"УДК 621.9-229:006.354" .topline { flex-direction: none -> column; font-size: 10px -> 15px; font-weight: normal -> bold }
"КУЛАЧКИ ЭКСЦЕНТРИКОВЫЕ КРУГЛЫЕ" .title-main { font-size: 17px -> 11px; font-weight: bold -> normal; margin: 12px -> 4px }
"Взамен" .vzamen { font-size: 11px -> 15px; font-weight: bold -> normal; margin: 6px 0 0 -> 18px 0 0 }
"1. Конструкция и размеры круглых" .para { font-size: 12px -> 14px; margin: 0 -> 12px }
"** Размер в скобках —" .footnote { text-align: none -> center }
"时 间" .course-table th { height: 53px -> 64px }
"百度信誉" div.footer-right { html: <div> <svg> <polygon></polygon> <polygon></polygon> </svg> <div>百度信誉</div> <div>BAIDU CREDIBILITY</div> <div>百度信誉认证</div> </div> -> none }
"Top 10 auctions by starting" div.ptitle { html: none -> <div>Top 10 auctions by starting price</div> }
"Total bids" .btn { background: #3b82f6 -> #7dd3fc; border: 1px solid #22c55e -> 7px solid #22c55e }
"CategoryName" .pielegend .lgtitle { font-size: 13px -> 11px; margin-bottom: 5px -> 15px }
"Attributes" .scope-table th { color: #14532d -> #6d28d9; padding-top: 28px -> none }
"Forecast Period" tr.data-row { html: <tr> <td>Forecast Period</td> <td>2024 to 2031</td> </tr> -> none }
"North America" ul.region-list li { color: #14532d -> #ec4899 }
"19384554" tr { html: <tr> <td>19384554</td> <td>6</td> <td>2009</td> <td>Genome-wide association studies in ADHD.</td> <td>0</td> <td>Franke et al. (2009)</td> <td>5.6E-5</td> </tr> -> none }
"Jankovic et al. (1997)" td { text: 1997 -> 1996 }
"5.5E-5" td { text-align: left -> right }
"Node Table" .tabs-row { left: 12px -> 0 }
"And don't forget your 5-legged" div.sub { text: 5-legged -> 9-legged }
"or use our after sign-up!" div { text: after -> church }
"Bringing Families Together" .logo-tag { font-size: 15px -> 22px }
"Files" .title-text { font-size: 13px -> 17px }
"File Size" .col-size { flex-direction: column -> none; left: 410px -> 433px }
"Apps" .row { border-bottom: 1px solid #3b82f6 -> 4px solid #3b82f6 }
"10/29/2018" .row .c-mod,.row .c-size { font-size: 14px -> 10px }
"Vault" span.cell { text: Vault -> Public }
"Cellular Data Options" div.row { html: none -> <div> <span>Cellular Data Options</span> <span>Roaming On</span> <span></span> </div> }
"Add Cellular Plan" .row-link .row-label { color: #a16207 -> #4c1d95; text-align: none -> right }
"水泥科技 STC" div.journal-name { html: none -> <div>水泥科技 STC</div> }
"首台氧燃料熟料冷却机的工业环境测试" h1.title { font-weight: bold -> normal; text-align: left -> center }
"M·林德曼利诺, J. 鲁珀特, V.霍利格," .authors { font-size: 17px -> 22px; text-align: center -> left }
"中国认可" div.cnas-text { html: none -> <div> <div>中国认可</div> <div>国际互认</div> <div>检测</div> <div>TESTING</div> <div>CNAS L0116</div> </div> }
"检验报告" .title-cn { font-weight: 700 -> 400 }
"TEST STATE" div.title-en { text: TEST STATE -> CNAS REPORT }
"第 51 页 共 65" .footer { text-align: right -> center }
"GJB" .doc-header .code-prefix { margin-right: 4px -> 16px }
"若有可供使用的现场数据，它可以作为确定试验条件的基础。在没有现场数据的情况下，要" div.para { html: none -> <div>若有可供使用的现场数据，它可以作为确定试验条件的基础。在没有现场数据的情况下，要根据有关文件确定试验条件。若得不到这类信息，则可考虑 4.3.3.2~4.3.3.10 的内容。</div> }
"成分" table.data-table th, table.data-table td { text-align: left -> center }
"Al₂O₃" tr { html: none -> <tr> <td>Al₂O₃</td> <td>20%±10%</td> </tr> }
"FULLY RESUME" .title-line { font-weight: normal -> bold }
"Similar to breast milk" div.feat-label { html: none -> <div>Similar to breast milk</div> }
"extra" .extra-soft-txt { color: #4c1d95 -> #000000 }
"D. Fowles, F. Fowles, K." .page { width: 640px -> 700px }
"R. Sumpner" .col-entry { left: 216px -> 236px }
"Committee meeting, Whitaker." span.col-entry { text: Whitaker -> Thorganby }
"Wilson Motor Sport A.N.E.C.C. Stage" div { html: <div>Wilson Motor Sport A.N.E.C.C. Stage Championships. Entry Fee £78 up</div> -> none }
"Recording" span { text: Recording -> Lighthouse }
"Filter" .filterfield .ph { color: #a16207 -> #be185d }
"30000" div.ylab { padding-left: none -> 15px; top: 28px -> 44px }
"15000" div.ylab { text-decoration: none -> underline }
☆ ☆ ☆
TASK DIRECTIONS =
A complete, exact copy of the material is the expected answer.

EXPECTED ANSWER =
"УДК 621.9-229:006.354" .topline { flex-direction: none -> column; font-size: 10px -> 15px; font-weight: normal -> bold }
"КУЛАЧКИ ЭКСЦЕНТРИКОВЫЕ КРУГЛЫЕ" .title-main { font-size: 17px -> 11px; font-weight: bold -> normal; margin: 12px -> 4px }
"Взамен" .vzamen { font-size: 11px -> 15px; font-weight: bold -> normal; margin: 6px 0 0 -> 18px 0 0 }
"1. Конструкция и размеры круглых" .para { font-size: 12px -> 14px; margin: 0 -> 12px }
"** Размер в скобках —" .footnote { text-align: none -> center }
"时 间" .course-table th { height: 53px -> 64px }
"百度信誉" div.footer-right { html: <div> <svg> <polygon></polygon> <polygon></polygon> </svg> <div>百度信誉</div> <div>BAIDU CREDIBILITY</div> <div>百度信誉认证</div> </div> -> none }
"Top 10 auctions by starting" div.ptitle { html: none -> <div>Top 10 auctions by starting price</div> }
"Total bids" .btn { background: #3b82f6 -> #7dd3fc; border: 1px solid #22c55e -> 7px solid #22c55e }
"CategoryName" .pielegend .lgtitle { font-size: 13px -> 11px; margin-bottom: 5px -> 15px }
"Attributes" .scope-table th { color: #14532d -> #6d28d9; padding-top: 28px -> none }
"Forecast Period" tr.data-row { html: <tr> <td>Forecast Period</td> <td>2024 to 2031</td> </tr> -> none }
"North America" ul.region-list li { color: #14532d -> #ec4899 }
"19384554" tr { html: <tr> <td>19384554</td> <td>6</td> <td>2009</td> <td>Genome-wide association studies in ADHD.</td> <td>0</td> <td>Franke et al. (2009)</td> <td>5.6E-5</td> </tr> -> none }
"Jankovic et al. (1997)" td { text: 1997 -> 1996 }
"5.5E-5" td { text-align: left -> right }
"Node Table" .tabs-row { left: 12px -> 0 }
"And don't forget your 5-legged" div.sub { text: 5-legged -> 9-legged }
"or use our after sign-up!" div { text: after -> church }
"Bringing Families Together" .logo-tag { font-size: 15px -> 22px }
"Files" .title-text { font-size: 13px -> 17px }
"File Size" .col-size { flex-direction: column -> none; left: 410px -> 433px }
"Apps" .row { border-bottom: 1px solid #3b82f6 -> 4px solid #3b82f6 }
"10/29/2018" .row .c-mod,.row .c-size { font-size: 14px -> 10px }
"Vault" span.cell { text: Vault -> Public }
"Cellular Data Options" div.row { html: none -> <div> <span>Cellular Data Options</span> <span>Roaming On</span> <span></span> </div> }
"Add Cellular Plan" .row-link .row-label { color: #a16207 -> #4c1d95; text-align: none -> right }
"水泥科技 STC" div.journal-name { html: none -> <div>水泥科技 STC</div> }
"首台氧燃料熟料冷却机的工业环境测试" h1.title { font-weight: bold -> normal; text-align: left -> center }
"M·林德曼利诺, J. 鲁珀特, V.霍利格," .authors { font-size: 17px -> 22px; text-align: center -> left }
"中国认可" div.cnas-text { html: none -> <div> <div>中国认可</div> <div>国际互认</div> <div>检测</div> <div>TESTING</div> <div>CNAS L0116</div> </div> }
"检验报告" .title-cn { font-weight: 700 -> 400 }
"TEST STATE" div.title-en { text: TEST STATE -> CNAS REPORT }
"第 51 页 共 65" .footer { text-align: right -> center }
"GJB" .doc-header .code-prefix { margin-right: 4px -> 16px }
"若有可供使用的现场数据，它可以作为确定试验条件的基础。在没有现场数据的情况下，要" div.para { html: none -> <div>若有可供使用的现场数据，它可以作为确定试验条件的基础。在没有现场数据的情况下，要根据有关文件确定试验条件。若得不到这类信息，则可考虑 4.3.3.2~4.3.3.10 的内容。</div> }
"成分" table.data-table th, table.data-table td { text-align: left -> center }
"Al₂O₃" tr { html: none -> <tr> <td>Al₂O₃</td> <td>20%±10%</td> </tr> }
"FULLY RESUME" .title-line { font-weight: normal -> bold }
"Similar to breast milk" div.feat-label { html: none -> <div>Similar to breast milk</div> }
"extra" .extra-soft-txt { color: #4c1d95 -> #000000 }
"D. Fowles, F. Fowles, K." .page { width: 640px -> 700px }
"R. Sumpner" .col-entry { left: 216px -> 236px }
"Committee meeting, Whitaker." span.col-entry { text: Whitaker -> Thorganby }
"Wilson Motor Sport A.N.E.C.C. Stage" div { html: <div>Wilson Motor Sport A.N.E.C.C. Stage Championships. Entry Fee £78 up</div> -> none }
"Recording" span { text: Recording -> Lighthouse }
"Filter" .filterfield .ph { color: #a16207 -> #be185d }
"30000" div.ylab { padding-left: none -> 15px; top: 28px -> 44px }
"15000" div.ylab { text-decoration: none -> underline }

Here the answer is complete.